Exercise instructions: In the listing that follows, count the lines holding the word "solid" and report only that number.

Dataset content:
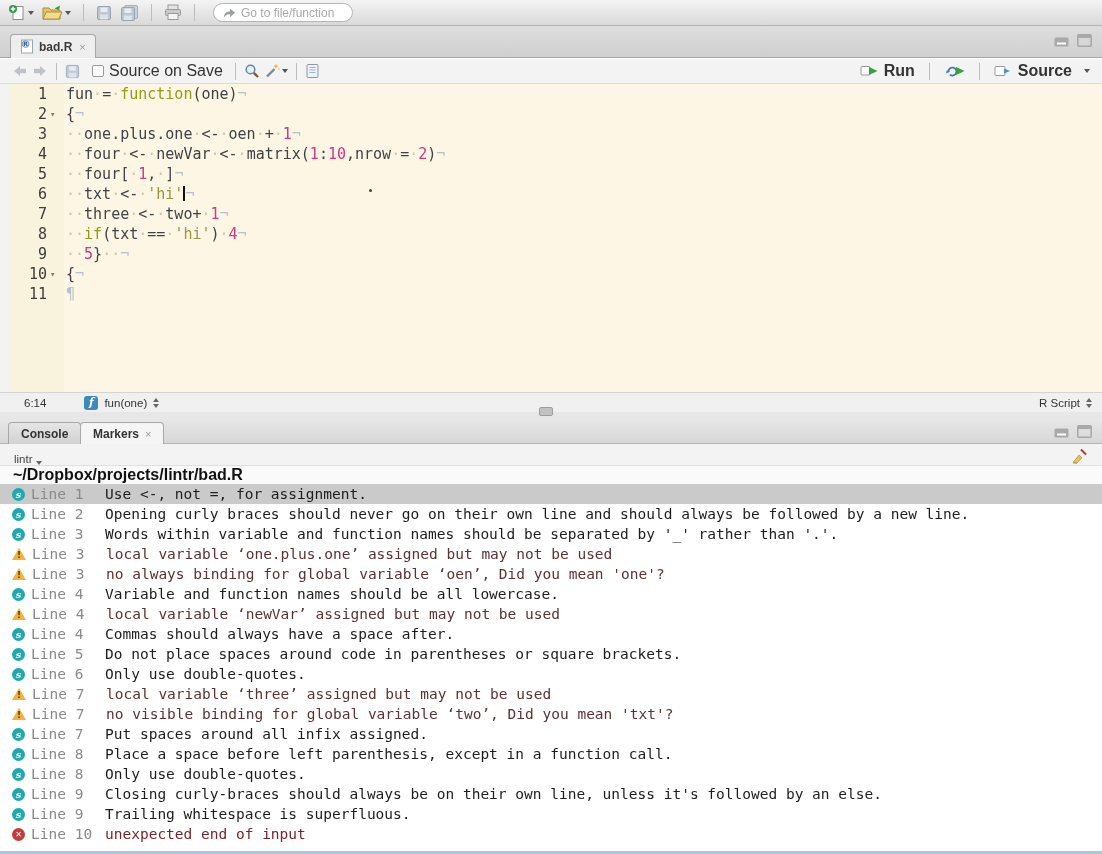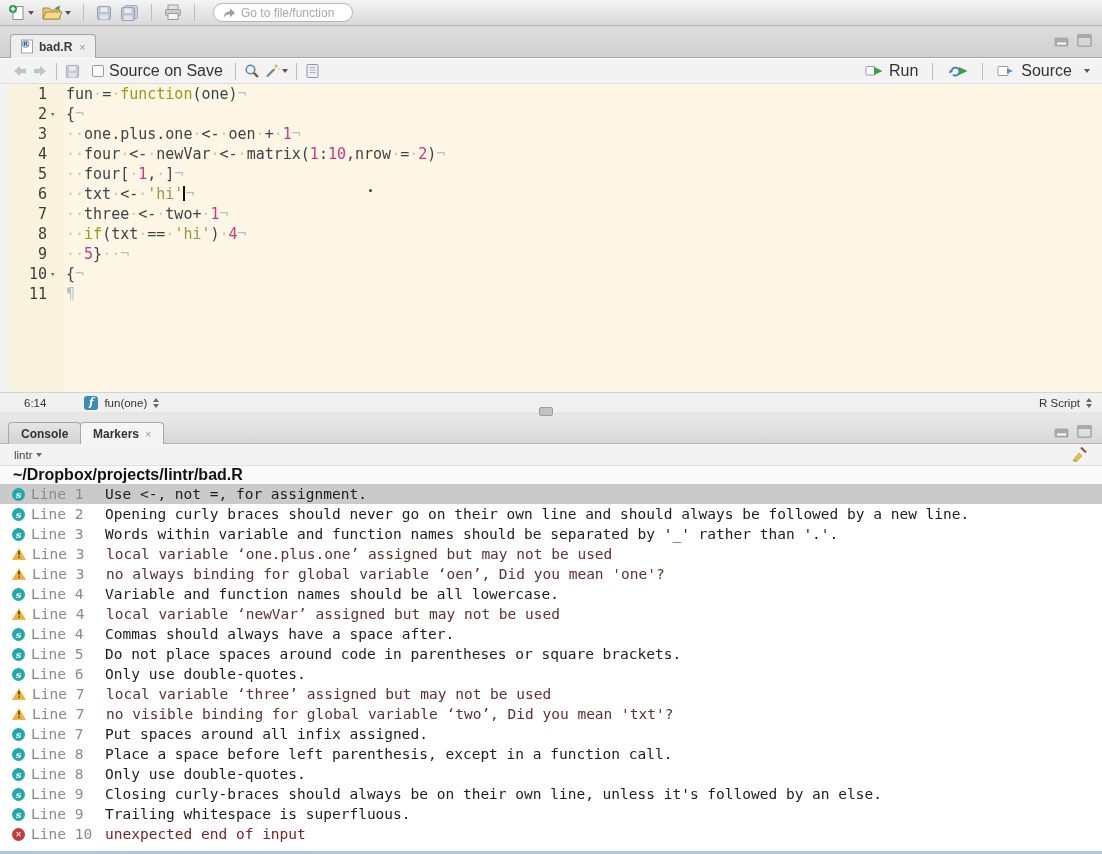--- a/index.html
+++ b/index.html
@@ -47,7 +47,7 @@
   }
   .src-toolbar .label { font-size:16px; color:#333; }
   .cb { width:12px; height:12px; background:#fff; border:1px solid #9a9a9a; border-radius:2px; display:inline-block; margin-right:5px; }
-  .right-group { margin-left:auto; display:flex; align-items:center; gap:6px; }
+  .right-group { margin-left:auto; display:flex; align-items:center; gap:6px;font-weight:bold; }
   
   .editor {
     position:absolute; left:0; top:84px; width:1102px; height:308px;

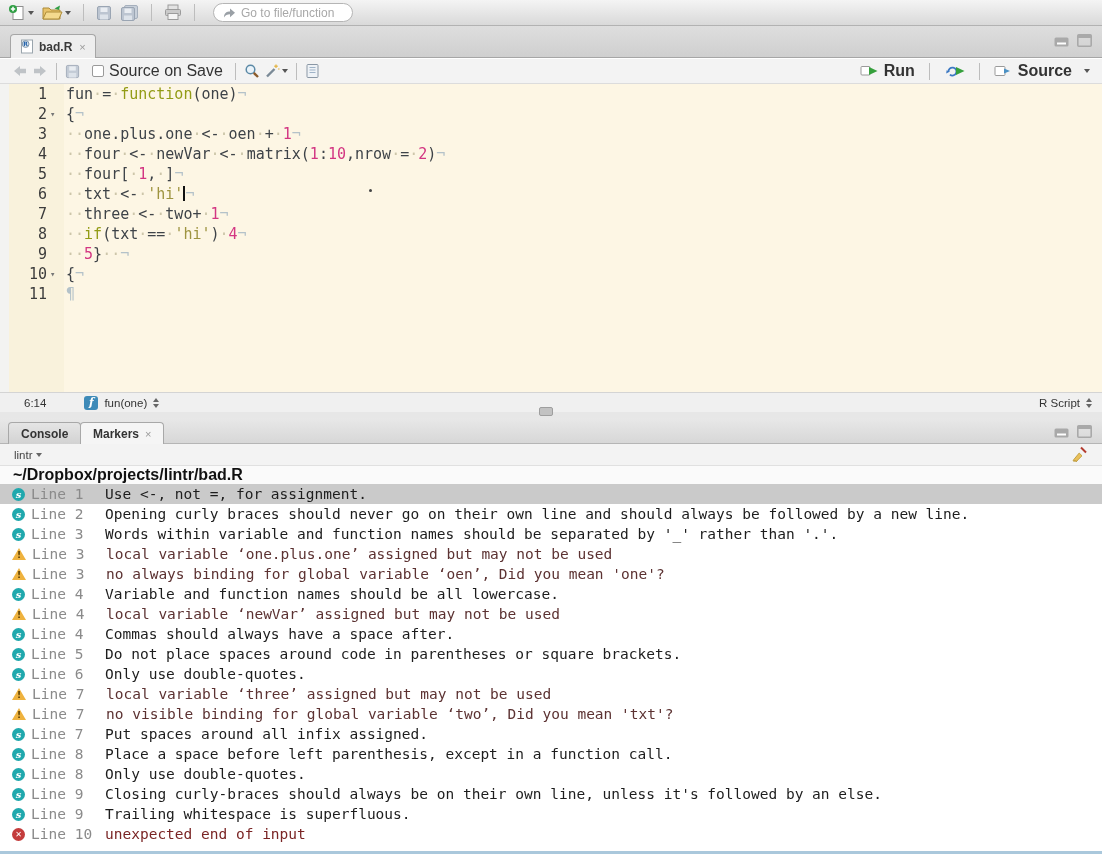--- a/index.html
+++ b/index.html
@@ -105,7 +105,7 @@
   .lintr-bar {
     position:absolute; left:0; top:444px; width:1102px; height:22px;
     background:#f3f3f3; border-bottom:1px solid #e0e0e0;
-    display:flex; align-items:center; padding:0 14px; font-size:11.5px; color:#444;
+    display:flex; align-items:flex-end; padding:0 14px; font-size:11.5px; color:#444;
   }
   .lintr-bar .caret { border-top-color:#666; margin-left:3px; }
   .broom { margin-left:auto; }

* * *

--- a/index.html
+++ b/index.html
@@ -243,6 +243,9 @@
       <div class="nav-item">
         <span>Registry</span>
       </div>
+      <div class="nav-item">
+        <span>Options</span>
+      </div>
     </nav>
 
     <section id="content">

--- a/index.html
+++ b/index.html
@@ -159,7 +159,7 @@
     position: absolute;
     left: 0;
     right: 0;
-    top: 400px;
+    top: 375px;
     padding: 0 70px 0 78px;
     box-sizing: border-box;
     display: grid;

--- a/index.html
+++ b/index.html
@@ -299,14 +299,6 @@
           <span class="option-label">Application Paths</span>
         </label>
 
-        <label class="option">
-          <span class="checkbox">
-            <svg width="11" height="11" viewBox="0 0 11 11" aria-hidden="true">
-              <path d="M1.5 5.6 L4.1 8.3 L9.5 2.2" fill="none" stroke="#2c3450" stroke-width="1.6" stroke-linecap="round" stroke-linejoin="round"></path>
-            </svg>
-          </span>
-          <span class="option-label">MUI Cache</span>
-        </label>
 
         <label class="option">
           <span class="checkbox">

...

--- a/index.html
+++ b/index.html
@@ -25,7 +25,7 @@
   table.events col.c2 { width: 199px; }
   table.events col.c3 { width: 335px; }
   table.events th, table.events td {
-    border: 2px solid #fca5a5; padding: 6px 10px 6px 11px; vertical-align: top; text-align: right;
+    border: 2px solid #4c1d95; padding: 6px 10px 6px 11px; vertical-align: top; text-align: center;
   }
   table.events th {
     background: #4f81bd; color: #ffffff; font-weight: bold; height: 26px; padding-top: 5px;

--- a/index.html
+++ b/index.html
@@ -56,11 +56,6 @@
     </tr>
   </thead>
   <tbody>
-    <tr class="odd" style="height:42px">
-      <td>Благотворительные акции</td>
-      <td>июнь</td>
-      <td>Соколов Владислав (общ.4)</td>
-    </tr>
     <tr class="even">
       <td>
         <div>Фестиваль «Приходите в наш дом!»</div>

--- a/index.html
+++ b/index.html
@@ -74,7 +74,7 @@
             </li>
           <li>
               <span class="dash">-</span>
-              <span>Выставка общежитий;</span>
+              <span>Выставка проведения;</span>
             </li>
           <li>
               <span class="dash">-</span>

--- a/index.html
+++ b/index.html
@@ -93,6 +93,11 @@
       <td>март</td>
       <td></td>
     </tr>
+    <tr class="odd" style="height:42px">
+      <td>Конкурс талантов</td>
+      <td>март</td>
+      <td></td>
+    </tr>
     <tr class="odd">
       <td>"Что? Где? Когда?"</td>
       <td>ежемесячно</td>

Solution: 4